• _AIM OF THE TASK_:
Once the line holding "customer number: K9603 -> K9063" is found in the listing below, write it out and each later line exactly, up to and including the one holding "Glen Scotia 15".

• _DATA_:
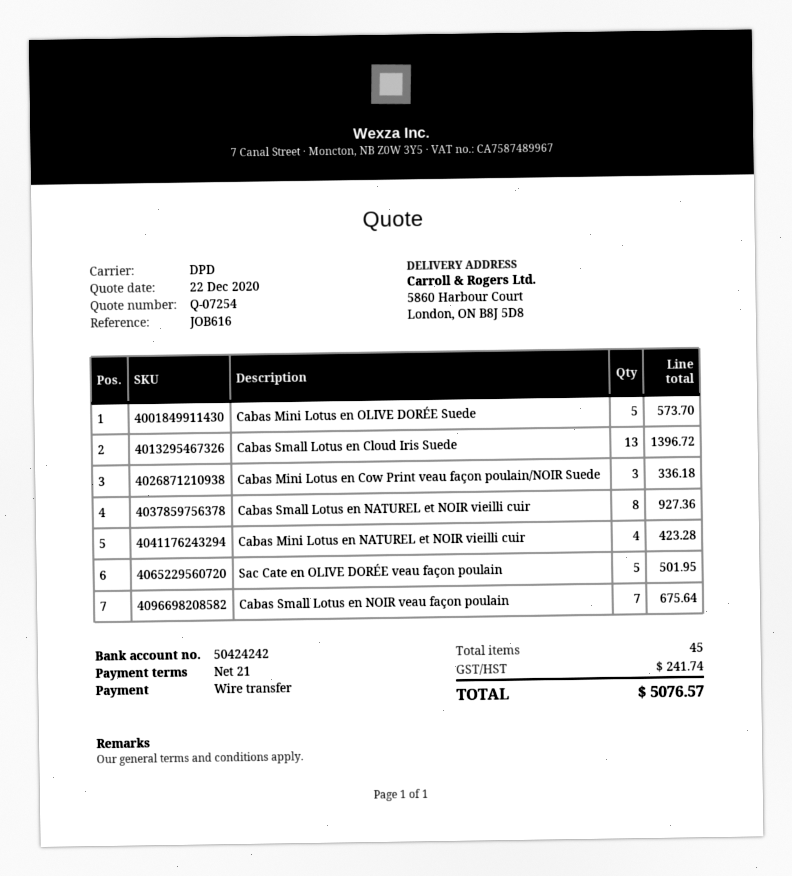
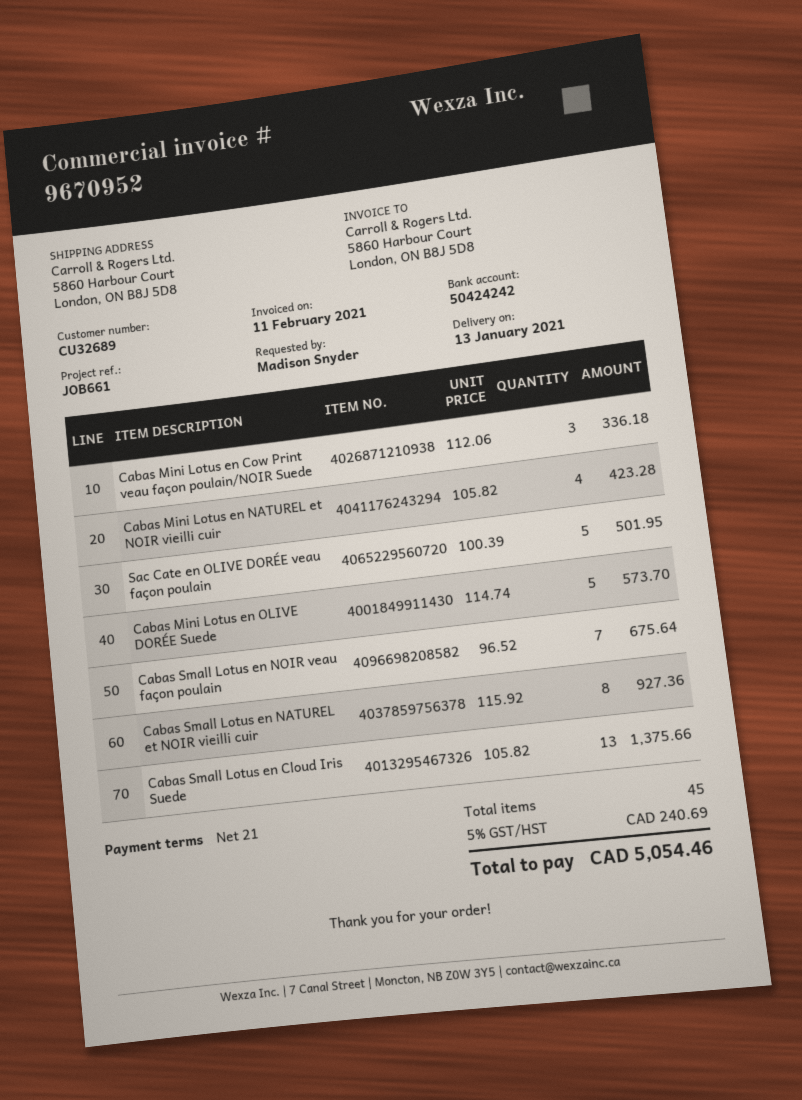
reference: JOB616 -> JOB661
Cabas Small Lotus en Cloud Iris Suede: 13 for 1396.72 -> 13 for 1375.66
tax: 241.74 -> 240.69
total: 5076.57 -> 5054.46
---
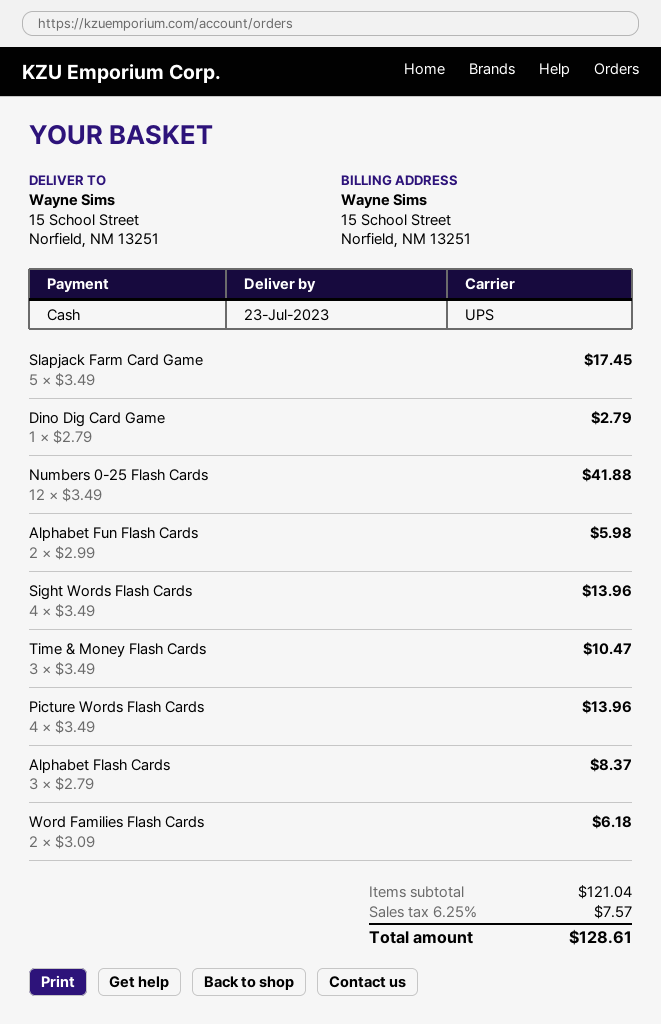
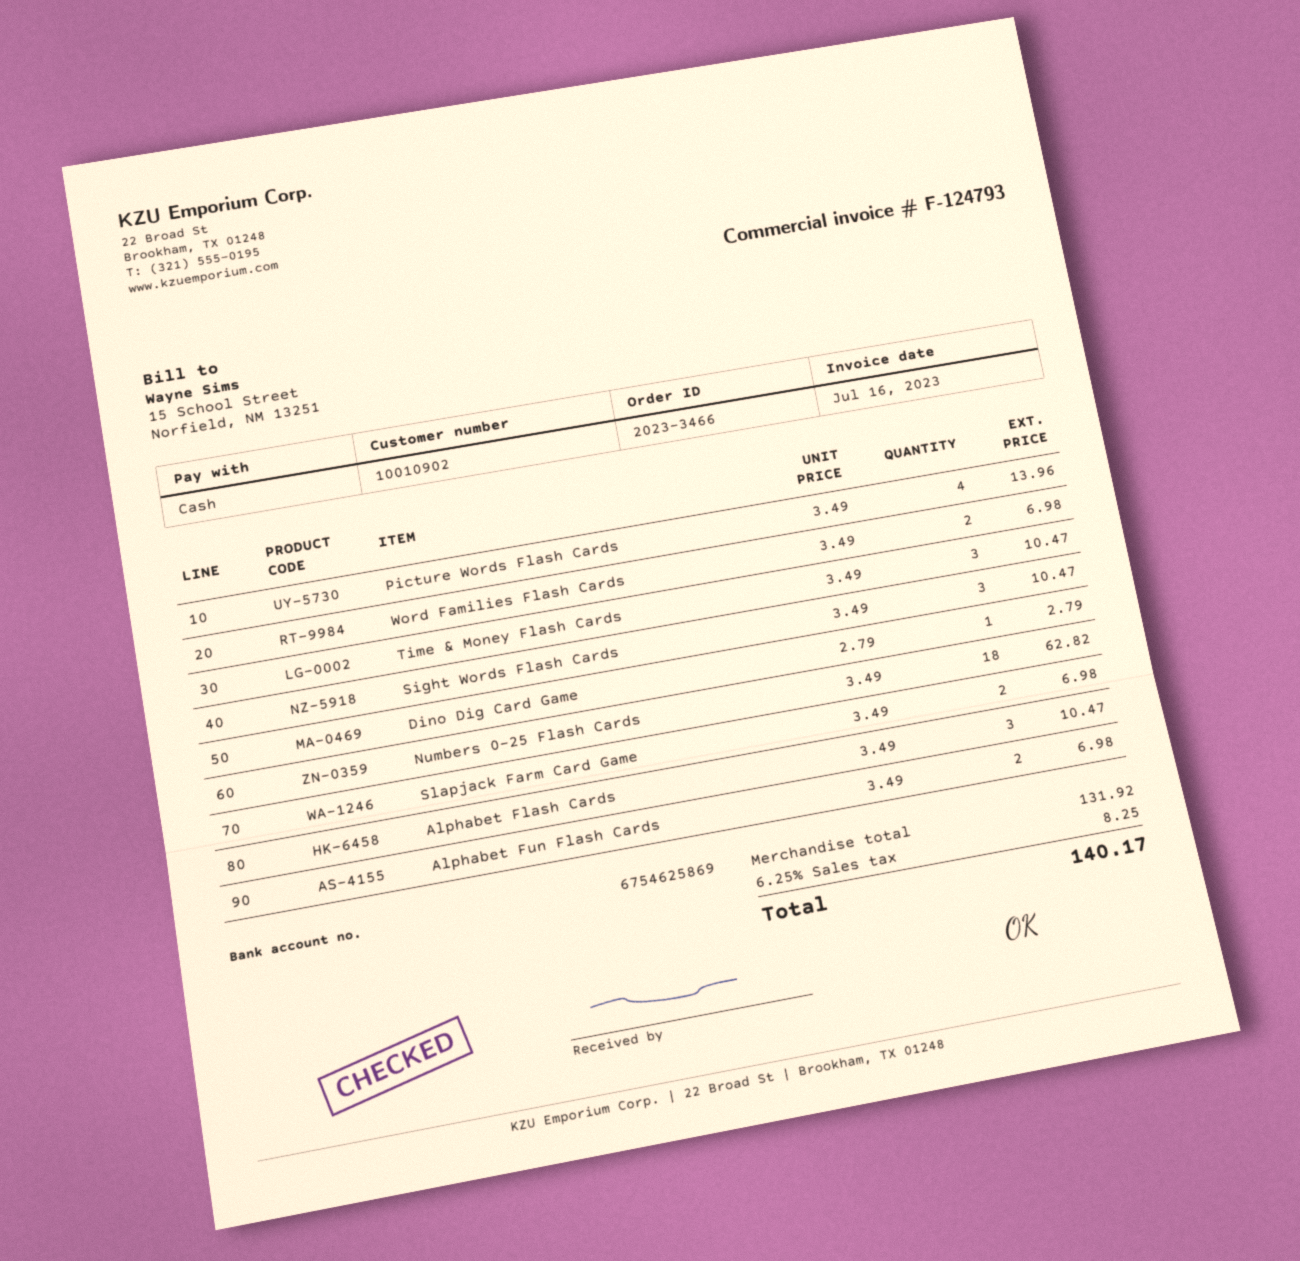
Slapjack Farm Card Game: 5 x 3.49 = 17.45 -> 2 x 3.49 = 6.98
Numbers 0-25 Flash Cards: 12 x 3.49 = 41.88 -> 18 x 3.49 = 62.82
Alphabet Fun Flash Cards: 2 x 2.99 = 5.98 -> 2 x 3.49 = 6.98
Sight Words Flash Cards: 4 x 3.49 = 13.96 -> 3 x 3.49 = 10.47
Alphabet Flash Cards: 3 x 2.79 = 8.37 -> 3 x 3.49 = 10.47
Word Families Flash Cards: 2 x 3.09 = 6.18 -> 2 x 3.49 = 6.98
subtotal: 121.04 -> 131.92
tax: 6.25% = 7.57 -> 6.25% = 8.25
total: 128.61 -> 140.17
* * *
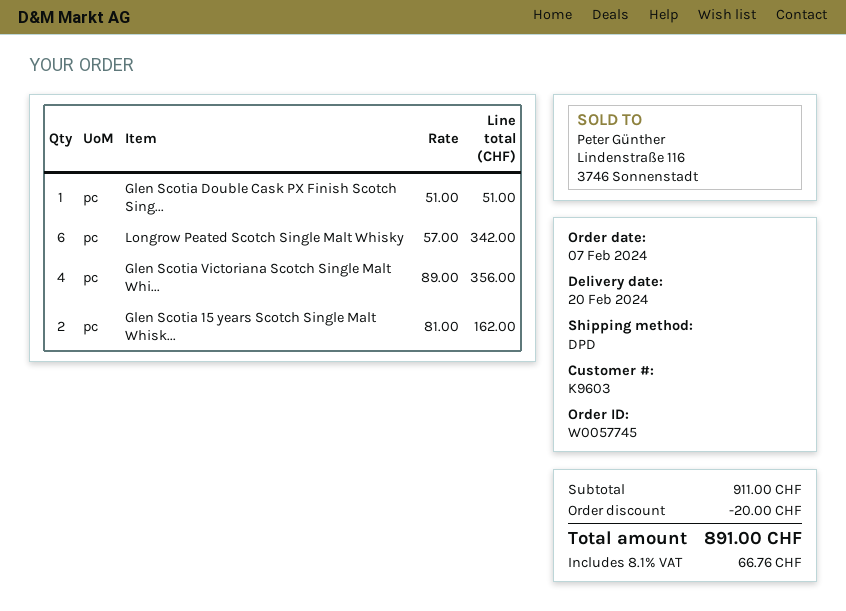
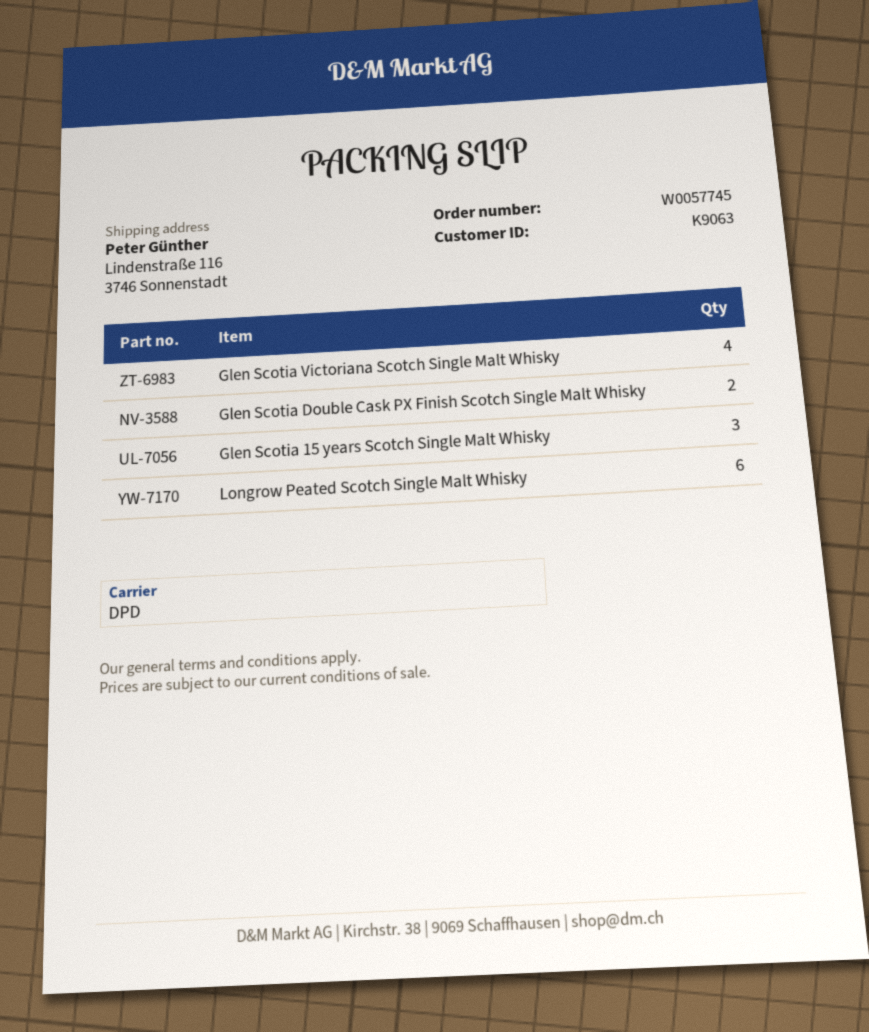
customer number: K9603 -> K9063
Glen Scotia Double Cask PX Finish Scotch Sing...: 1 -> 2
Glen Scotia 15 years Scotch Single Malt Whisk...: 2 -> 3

• _COMPLETED TASK_:
customer number: K9603 -> K9063
Glen Scotia Double Cask PX Finish Scotch Sing...: 1 -> 2
Glen Scotia 15 years Scotch Single Malt Whisk...: 2 -> 3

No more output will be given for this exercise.